The US Food and Drug Administration (FDA) has accepted for review of Pfizer’s biologics license application (BLA) for its investigational pentavalent meningococcal vaccine candidate, MenABCWY.
The company submitted the vaccine candidate to prevent meningococcal disease, which is caused by the most common serogroups, in individuals aged 10 to 25 years.
MenABCWY combines the two vaccines’ components into one to help protect against the meningococcal serogroups, which cause most of the invasive meningococcal disease (IMD) across the world.
The regulatory body has assigned a Prescription Drug User Fee Act (PDUFA) goal date of October 2023.
Pfizer Vaccine Research and Development senior vice president and chief scientific officer Annaliesa Anderson said: “The FDA’s acceptance of our application for the pentavalent meningococcal vaccine candidate is an essential step toward helping protect individuals and communities against the most common types of meningococcal disease.
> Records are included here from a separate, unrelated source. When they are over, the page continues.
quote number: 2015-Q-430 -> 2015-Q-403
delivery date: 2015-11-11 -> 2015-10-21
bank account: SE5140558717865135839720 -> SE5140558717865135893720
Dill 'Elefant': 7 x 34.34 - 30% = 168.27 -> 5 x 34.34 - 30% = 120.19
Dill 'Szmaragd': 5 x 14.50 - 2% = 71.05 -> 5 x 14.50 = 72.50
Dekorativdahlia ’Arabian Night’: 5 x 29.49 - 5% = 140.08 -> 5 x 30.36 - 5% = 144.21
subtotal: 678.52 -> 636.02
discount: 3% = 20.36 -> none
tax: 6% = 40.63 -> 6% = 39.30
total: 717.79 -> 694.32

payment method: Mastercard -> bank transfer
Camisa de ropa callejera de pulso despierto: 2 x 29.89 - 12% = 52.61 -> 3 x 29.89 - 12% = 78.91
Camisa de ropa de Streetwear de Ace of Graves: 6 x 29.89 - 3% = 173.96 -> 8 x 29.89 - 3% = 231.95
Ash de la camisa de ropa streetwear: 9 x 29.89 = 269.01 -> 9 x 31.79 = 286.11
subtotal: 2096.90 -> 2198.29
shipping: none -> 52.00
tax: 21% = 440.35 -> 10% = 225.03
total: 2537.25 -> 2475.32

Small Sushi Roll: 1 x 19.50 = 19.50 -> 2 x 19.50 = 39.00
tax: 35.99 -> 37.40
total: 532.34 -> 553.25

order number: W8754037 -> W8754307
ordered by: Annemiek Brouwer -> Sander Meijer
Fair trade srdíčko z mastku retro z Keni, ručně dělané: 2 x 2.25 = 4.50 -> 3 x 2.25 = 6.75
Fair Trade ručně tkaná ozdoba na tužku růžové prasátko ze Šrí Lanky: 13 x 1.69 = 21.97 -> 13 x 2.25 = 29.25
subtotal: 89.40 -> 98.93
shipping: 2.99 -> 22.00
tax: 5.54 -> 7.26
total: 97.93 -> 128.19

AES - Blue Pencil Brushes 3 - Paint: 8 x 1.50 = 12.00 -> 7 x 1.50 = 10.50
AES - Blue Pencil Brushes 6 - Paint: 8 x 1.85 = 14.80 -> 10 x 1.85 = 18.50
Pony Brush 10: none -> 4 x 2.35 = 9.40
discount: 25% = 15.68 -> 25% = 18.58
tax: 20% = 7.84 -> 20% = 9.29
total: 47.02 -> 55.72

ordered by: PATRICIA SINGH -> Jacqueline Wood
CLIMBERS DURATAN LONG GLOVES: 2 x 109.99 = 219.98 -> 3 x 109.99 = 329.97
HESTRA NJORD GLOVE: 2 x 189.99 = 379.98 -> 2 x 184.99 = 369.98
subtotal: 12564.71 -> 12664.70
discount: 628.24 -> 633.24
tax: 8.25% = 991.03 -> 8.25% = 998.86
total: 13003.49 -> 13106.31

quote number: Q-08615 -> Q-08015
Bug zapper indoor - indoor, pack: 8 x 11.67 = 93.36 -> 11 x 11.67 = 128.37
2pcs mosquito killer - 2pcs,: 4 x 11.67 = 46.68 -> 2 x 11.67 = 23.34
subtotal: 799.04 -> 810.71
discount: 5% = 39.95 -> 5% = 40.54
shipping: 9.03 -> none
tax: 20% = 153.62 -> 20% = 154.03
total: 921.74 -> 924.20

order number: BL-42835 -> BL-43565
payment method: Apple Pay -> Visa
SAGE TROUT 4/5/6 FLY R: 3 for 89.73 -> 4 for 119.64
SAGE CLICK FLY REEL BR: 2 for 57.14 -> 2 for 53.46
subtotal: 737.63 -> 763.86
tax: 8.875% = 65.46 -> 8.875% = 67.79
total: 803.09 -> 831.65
“We believe our investigational MenABCWY vaccine, if approved and recommended, could help simplify the meningococcal vaccination schedule for adolescents and young adults, and in turn improve vaccination rates, and provide the broadest serogroup coverage of any meningococcal vaccine.
“The pentavalent vaccine candidate was well-tolerated in clinical trials, with a safety profile consistent with currently licensed meningococcal vaccines.”
The company stated that the BLA submitted to the FDA is supported by the data obtained from a Phase III trial, which was conducted in more than 2,400 patients from the US and Europe.
The active-controlled, observer-blinded, and randomised trail evaluated the tolerability, immunogenicity, and safety of the pentavalent meningococcal vaccine candidate compared with the existing licensed meningococcal vaccines.
Its goal was to determine the immunologic noninferiority.